▸ **Exercise details**
What is needed is an exact copy of the lines from the one containing "height: 52px ->" through the last line of the records, with no pictures.

Supplied records below:

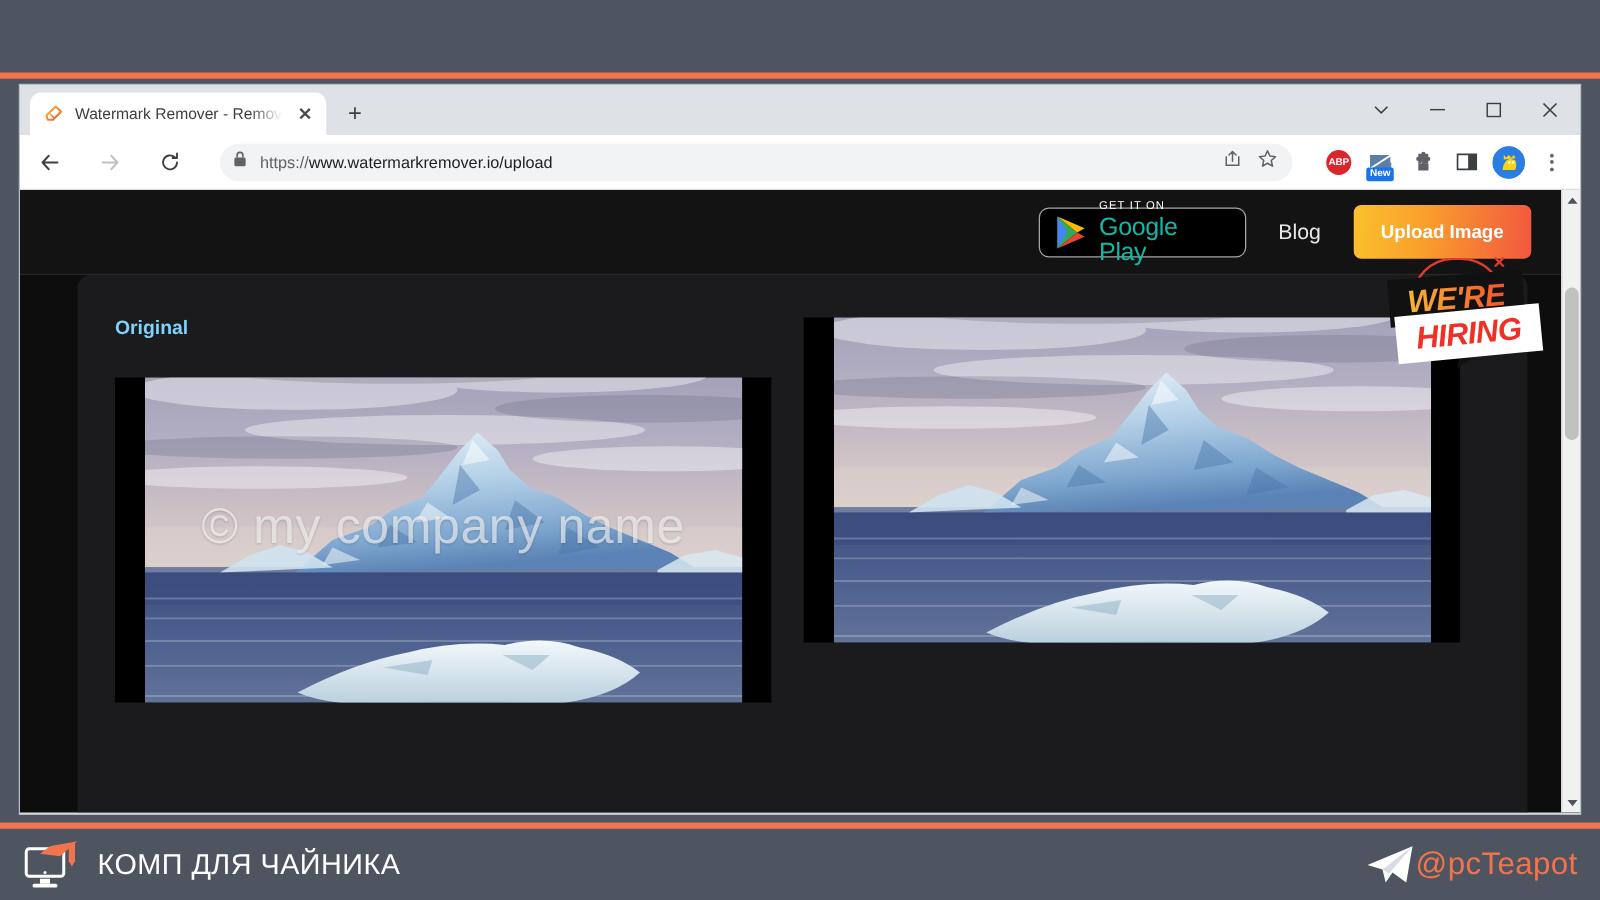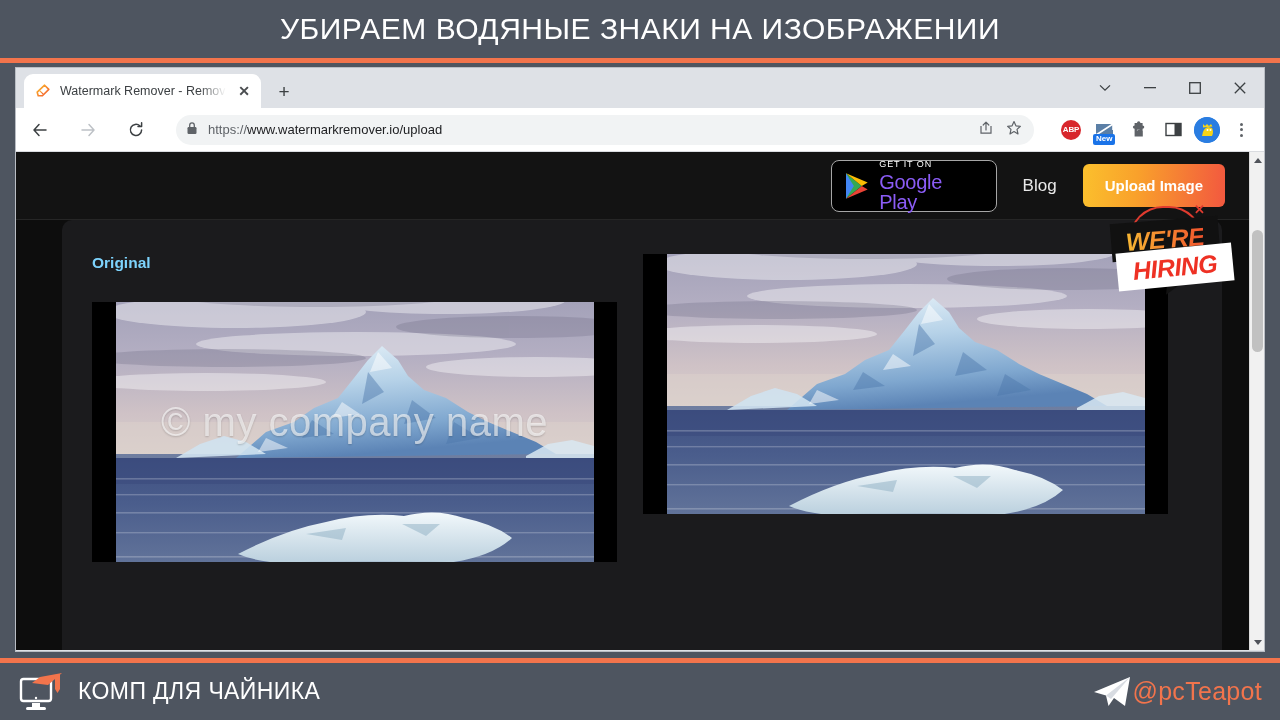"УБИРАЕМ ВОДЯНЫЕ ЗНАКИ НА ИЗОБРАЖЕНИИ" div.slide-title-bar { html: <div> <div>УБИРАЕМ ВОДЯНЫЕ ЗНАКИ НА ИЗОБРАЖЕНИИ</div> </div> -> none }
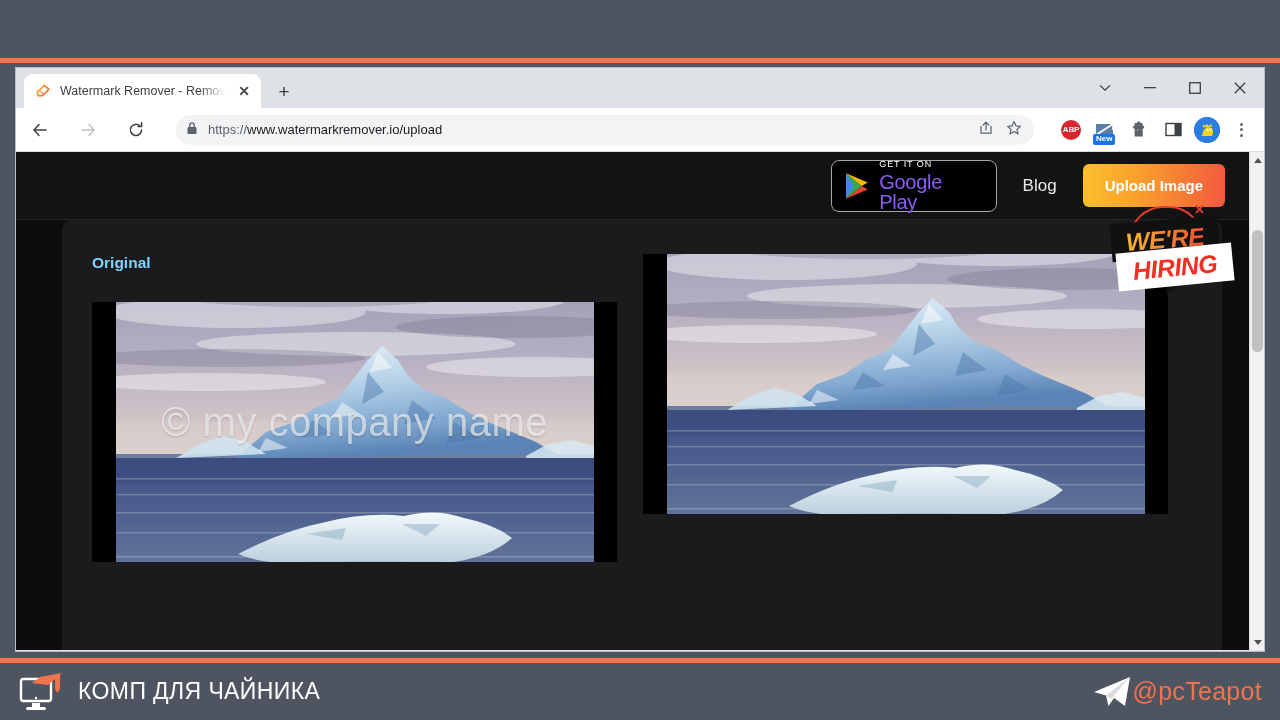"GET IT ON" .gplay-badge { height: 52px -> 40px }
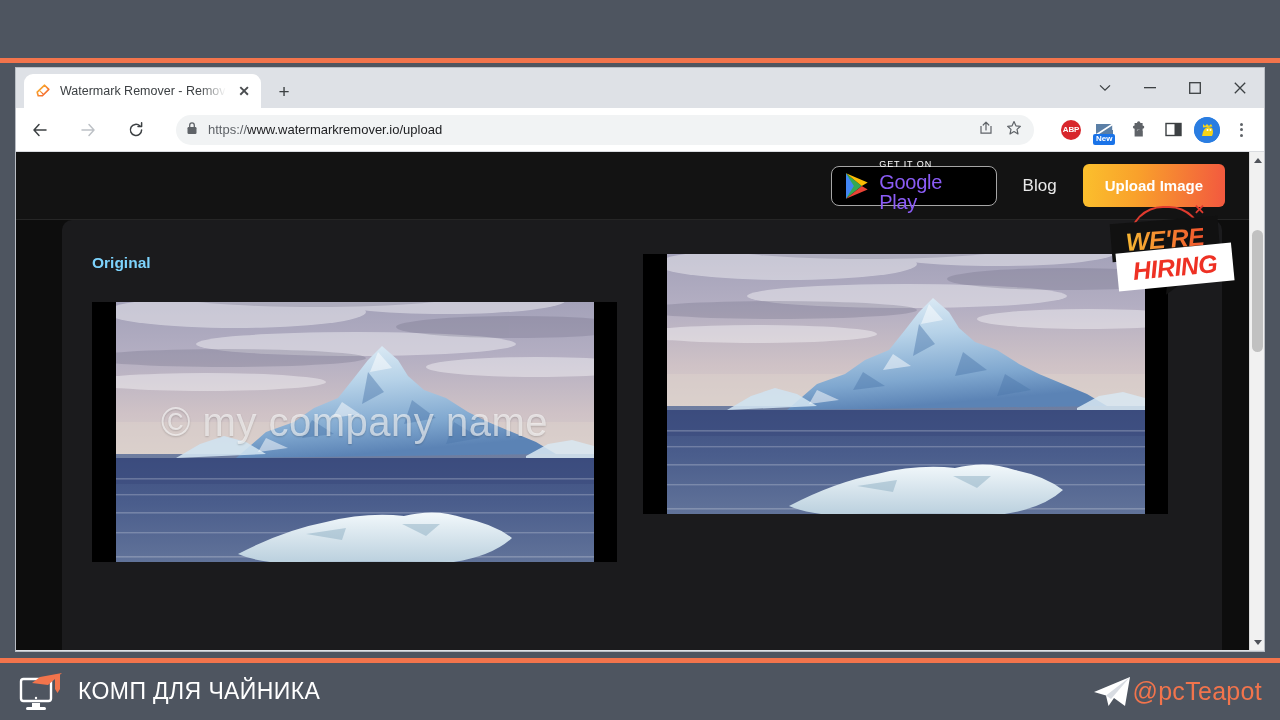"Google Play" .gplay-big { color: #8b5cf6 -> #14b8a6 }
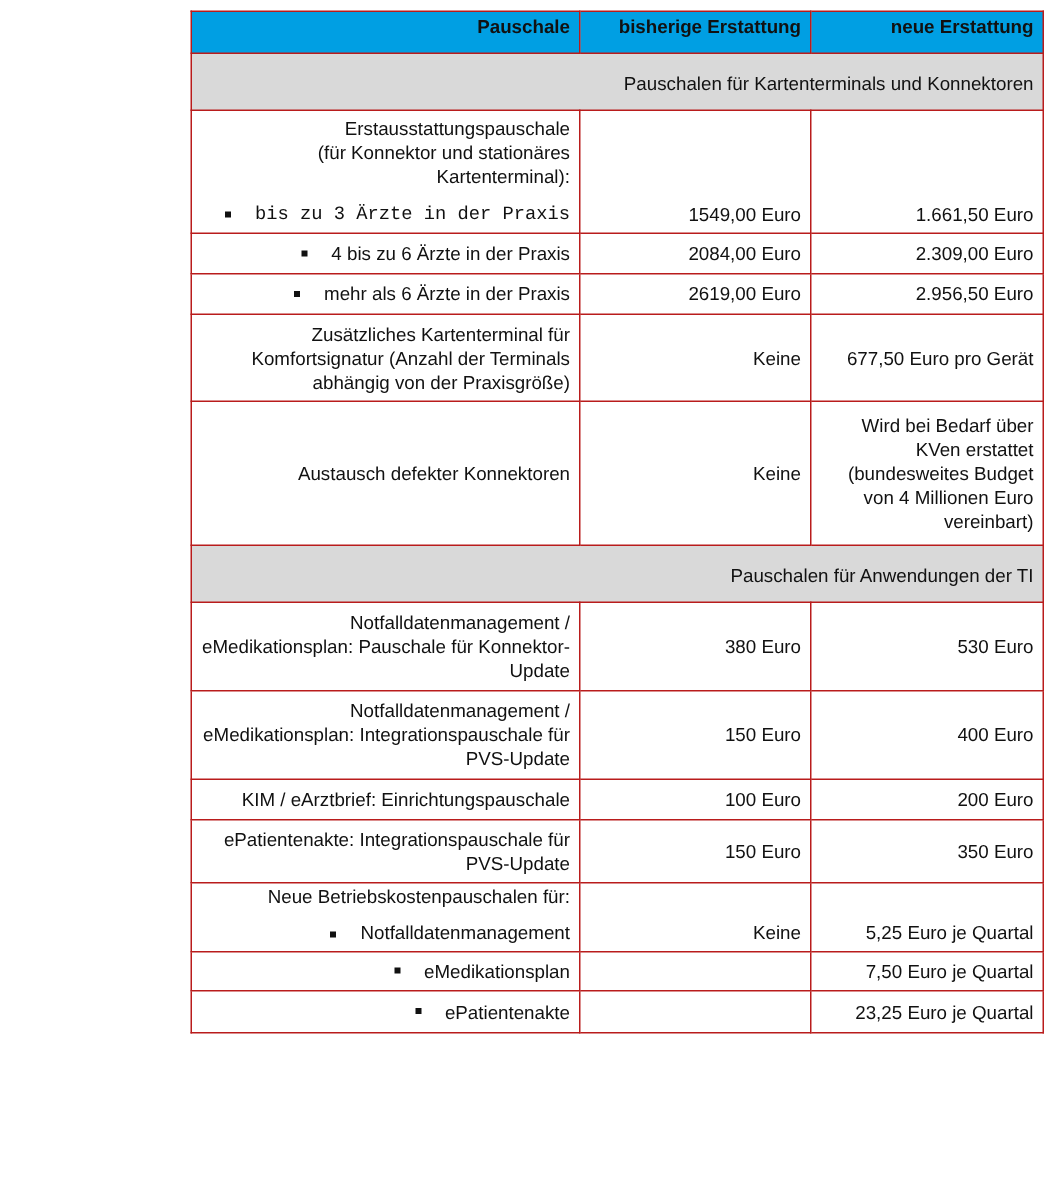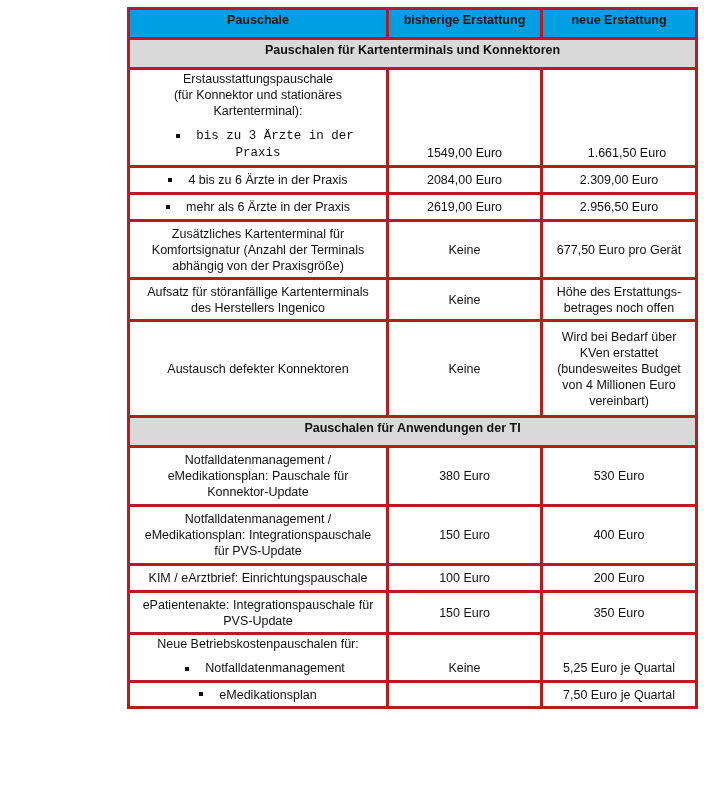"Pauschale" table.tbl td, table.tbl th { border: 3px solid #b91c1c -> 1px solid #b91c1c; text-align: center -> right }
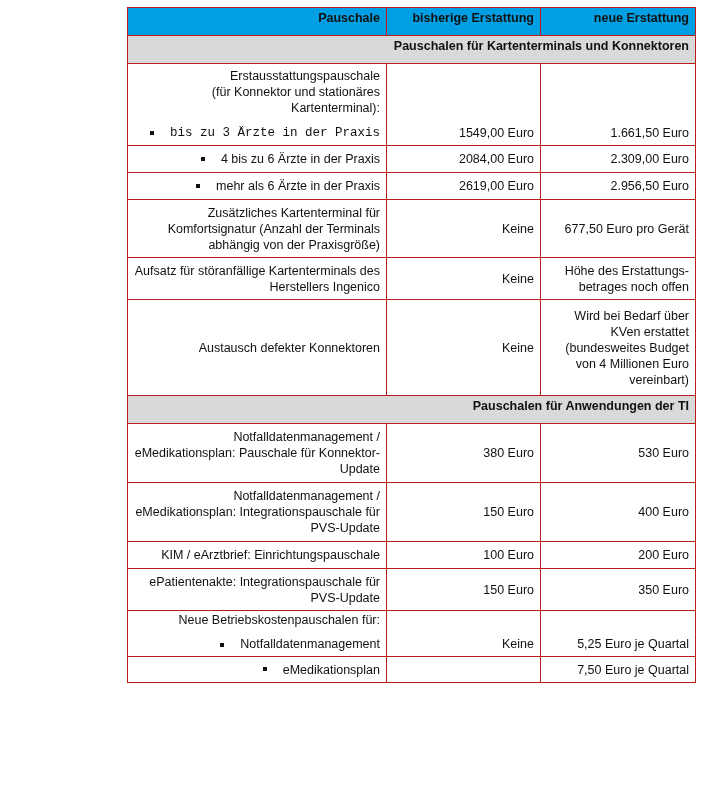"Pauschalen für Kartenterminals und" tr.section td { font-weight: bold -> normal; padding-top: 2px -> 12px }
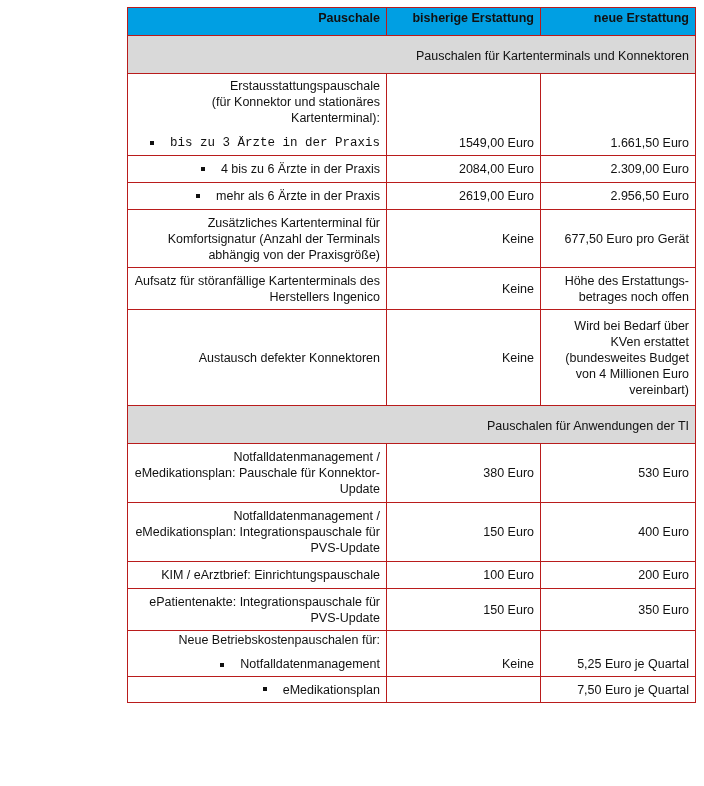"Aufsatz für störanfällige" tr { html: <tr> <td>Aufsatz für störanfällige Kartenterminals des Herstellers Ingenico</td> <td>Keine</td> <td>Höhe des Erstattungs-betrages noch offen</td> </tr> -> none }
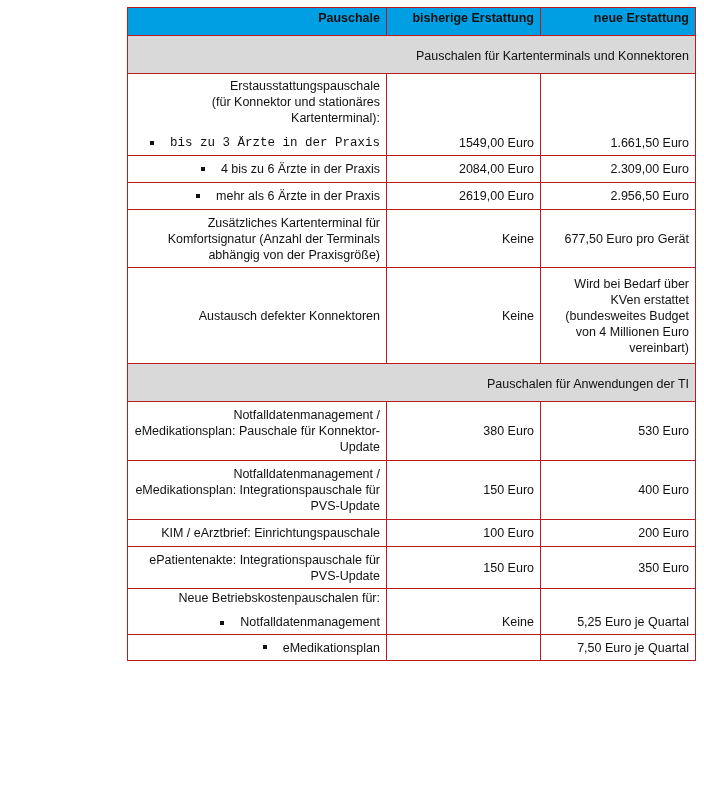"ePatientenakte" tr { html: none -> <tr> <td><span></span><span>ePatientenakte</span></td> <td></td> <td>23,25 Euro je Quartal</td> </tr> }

End of Supplied records.

▸ **Reply**
"GET IT ON" .gplay-badge { height: 52px -> 40px }
"Google Play" .gplay-big { color: #8b5cf6 -> #14b8a6 }
"Pauschale" table.tbl td, table.tbl th { border: 3px solid #b91c1c -> 1px solid #b91c1c; text-align: center -> right }
"Pauschalen für Kartenterminals und" tr.section td { font-weight: bold -> normal; padding-top: 2px -> 12px }
"Aufsatz für störanfällige" tr { html: <tr> <td>Aufsatz für störanfällige Kartenterminals des Herstellers Ingenico</td> <td>Keine</td> <td>Höhe des Erstattungs-betrages noch offen</td> </tr> -> none }
"ePatientenakte" tr { html: none -> <tr> <td><span></span><span>ePatientenakte</span></td> <td></td> <td>23,25 Euro je Quartal</td> </tr> }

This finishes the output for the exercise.